DATA SHOWN:
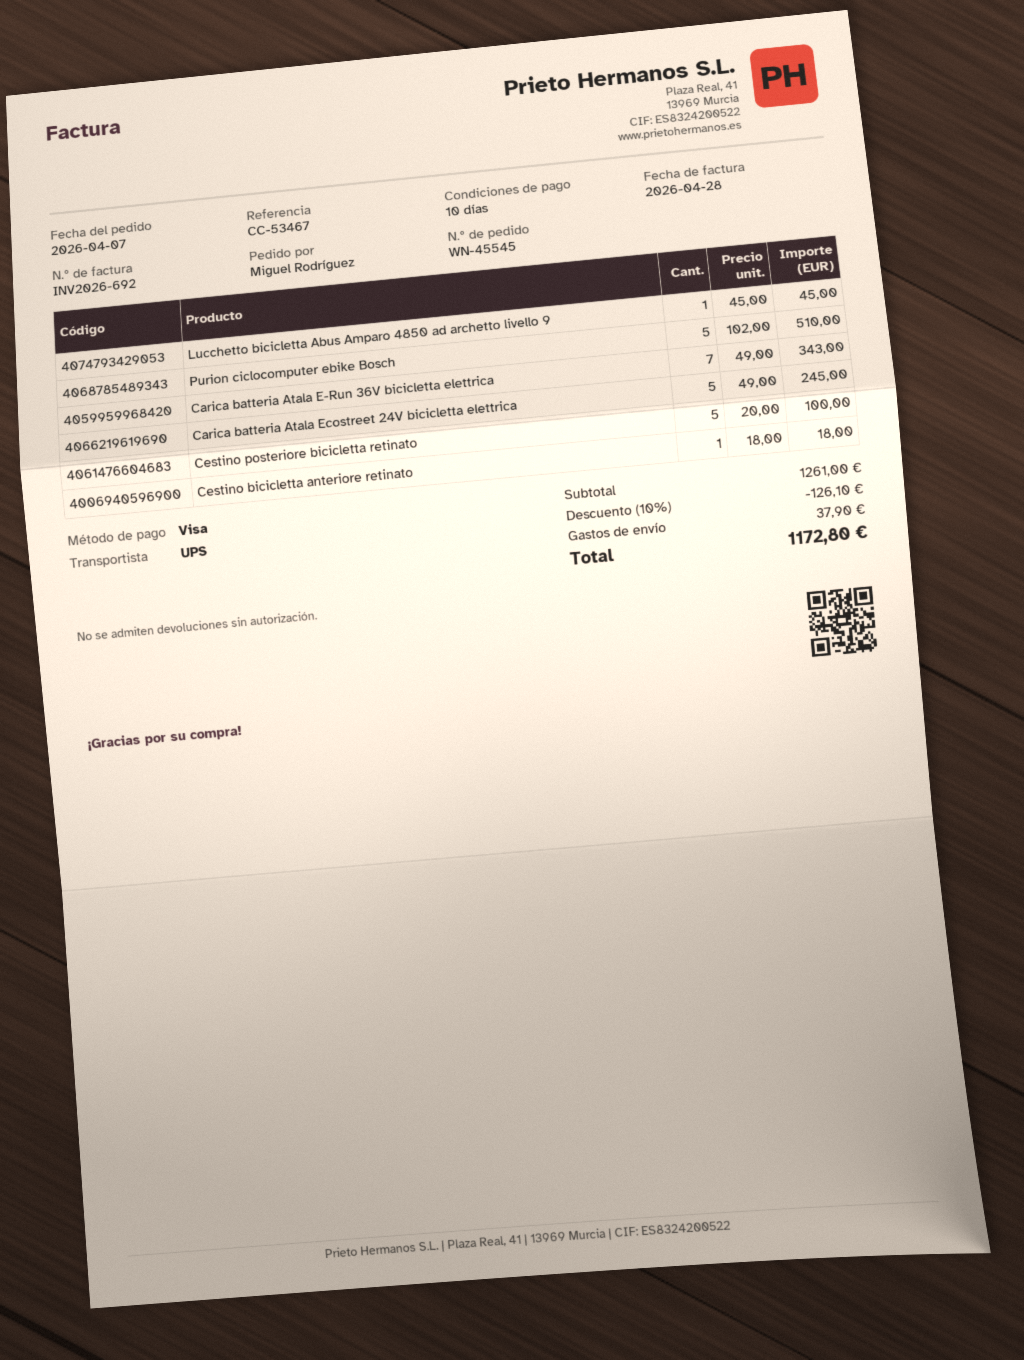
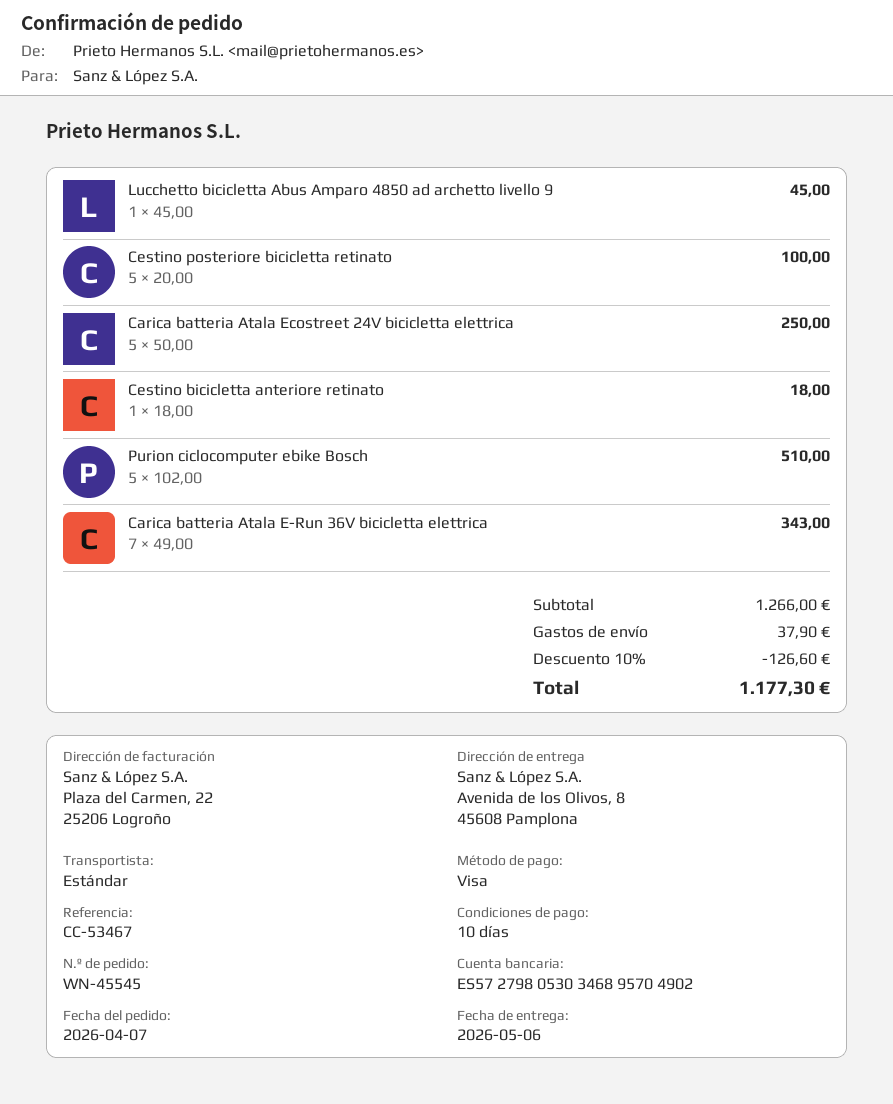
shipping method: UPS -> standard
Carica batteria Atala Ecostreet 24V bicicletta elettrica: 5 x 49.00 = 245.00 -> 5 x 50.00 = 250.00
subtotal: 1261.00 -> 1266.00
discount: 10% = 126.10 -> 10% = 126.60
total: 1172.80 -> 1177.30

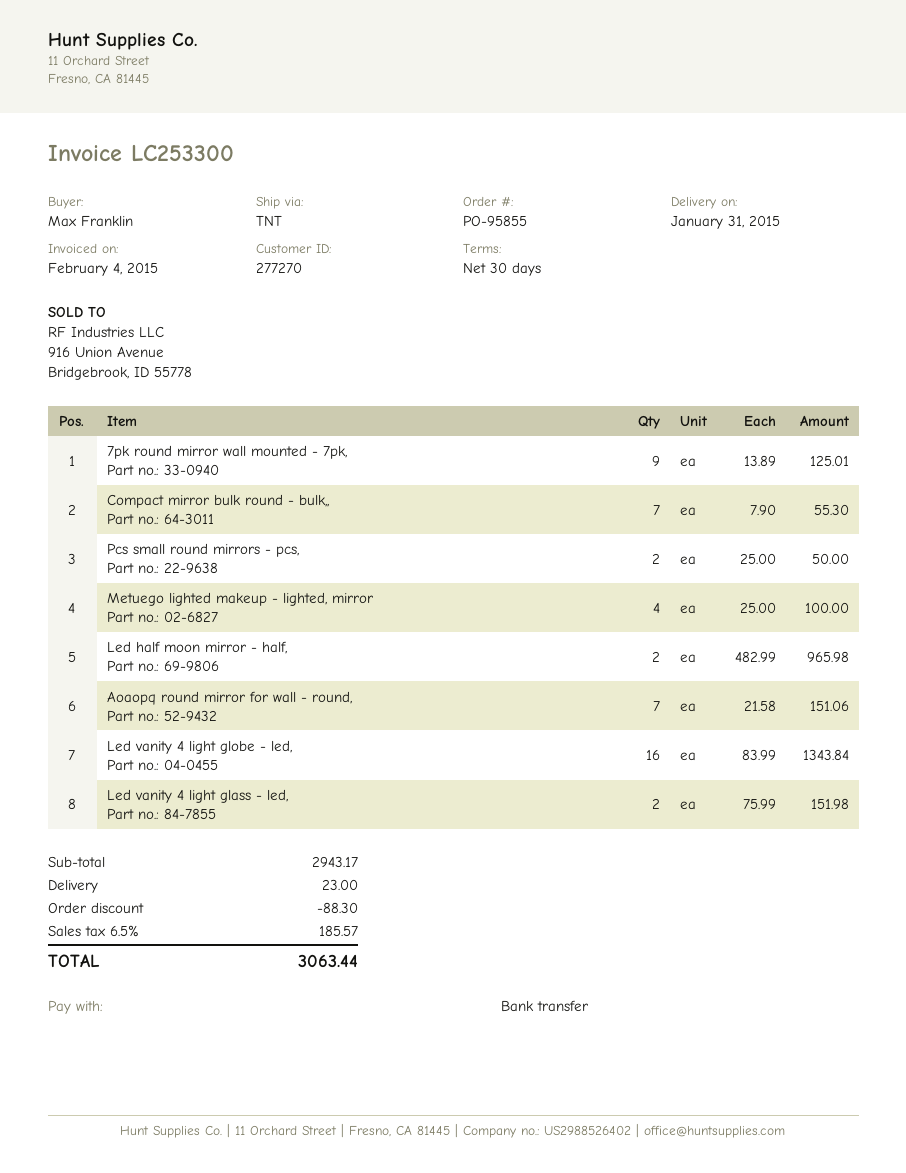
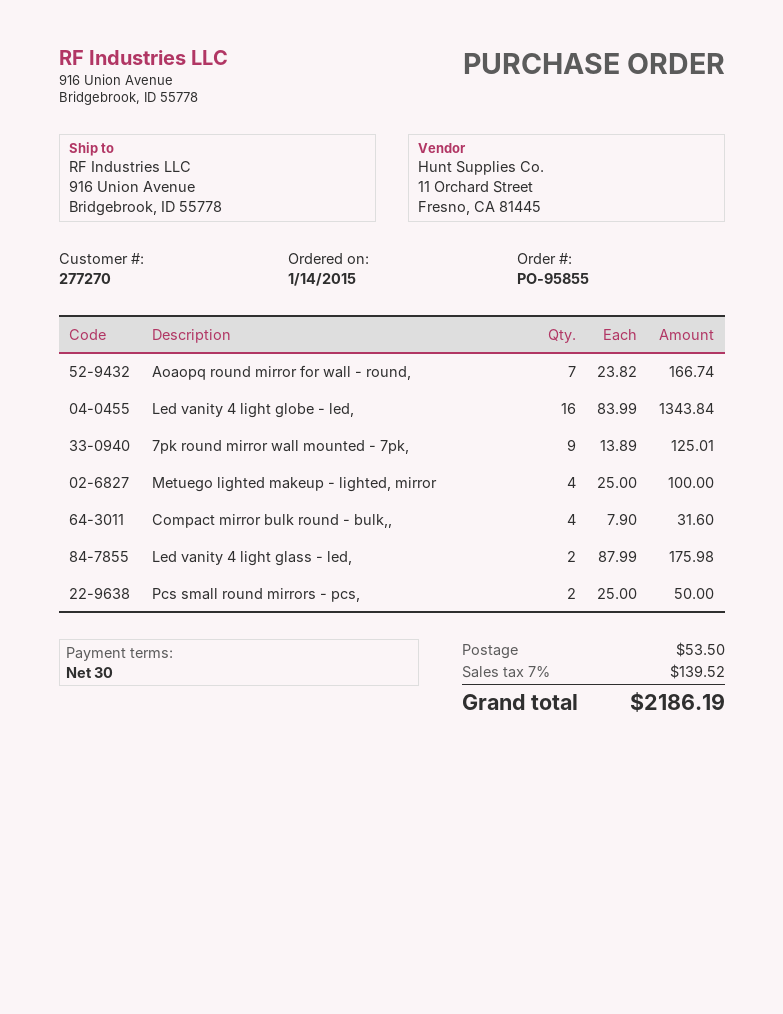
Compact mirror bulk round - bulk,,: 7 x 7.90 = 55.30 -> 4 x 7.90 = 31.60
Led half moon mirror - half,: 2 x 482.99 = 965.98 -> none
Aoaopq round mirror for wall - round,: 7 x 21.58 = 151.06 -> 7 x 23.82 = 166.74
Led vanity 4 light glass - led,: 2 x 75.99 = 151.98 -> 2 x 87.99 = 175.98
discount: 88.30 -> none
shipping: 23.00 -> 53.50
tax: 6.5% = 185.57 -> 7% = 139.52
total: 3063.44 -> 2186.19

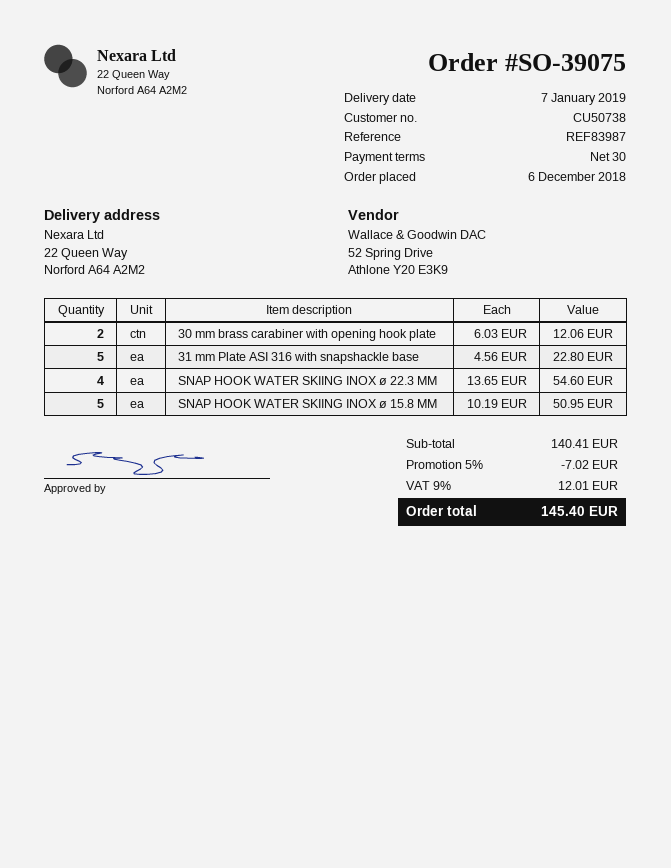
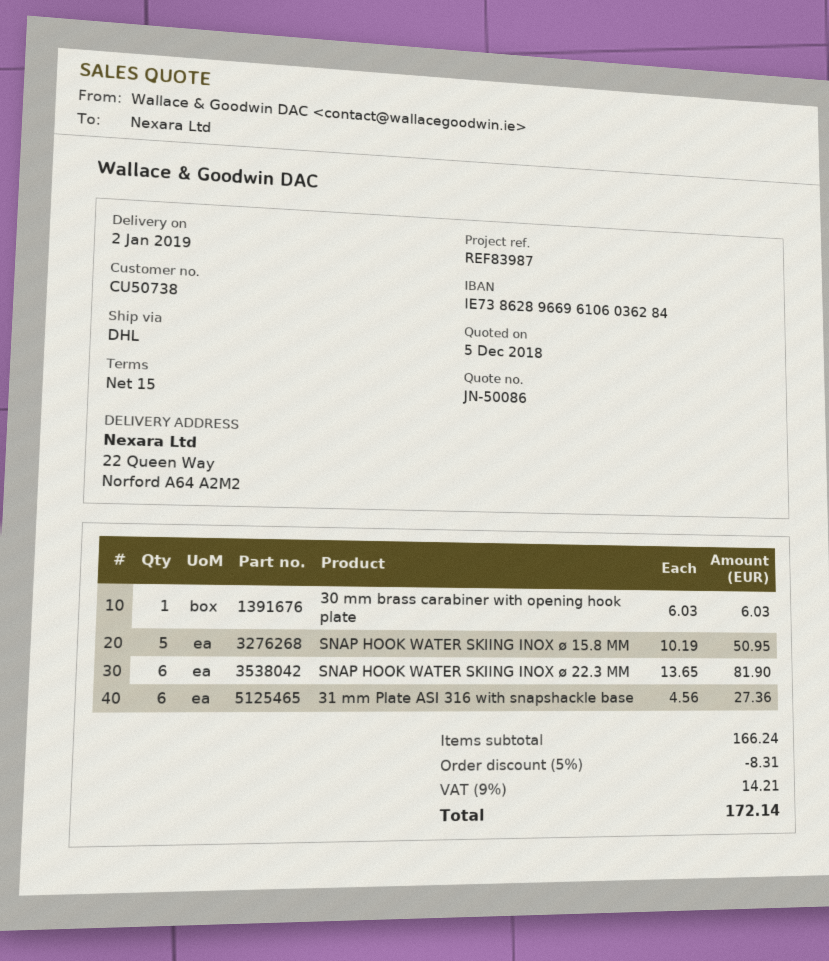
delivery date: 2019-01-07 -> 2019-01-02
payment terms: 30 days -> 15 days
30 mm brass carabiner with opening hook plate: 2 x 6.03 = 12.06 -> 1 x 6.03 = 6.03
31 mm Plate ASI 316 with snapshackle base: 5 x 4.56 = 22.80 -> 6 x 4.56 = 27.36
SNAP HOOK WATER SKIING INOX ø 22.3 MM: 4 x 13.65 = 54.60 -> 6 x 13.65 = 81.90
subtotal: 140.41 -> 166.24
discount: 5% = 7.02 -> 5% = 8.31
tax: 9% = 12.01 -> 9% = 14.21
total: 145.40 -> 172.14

ABOUT THIS TASK: Return verbatim every line from the line containing "tax: 6.5% = 185.57 -> 7% = 139.52" to the last line of the entries above, inclusive, and leave out the pictures.

EXERCISE ANSWER:
tax: 6.5% = 185.57 -> 7% = 139.52
total: 3063.44 -> 2186.19

delivery date: 2019-01-07 -> 2019-01-02
payment terms: 30 days -> 15 days
30 mm brass carabiner with opening hook plate: 2 x 6.03 = 12.06 -> 1 x 6.03 = 6.03
31 mm Plate ASI 316 with snapshackle base: 5 x 4.56 = 22.80 -> 6 x 4.56 = 27.36
SNAP HOOK WATER SKIING INOX ø 22.3 MM: 4 x 13.65 = 54.60 -> 6 x 13.65 = 81.90
subtotal: 140.41 -> 166.24
discount: 5% = 7.02 -> 5% = 8.31
tax: 9% = 12.01 -> 9% = 14.21
total: 145.40 -> 172.14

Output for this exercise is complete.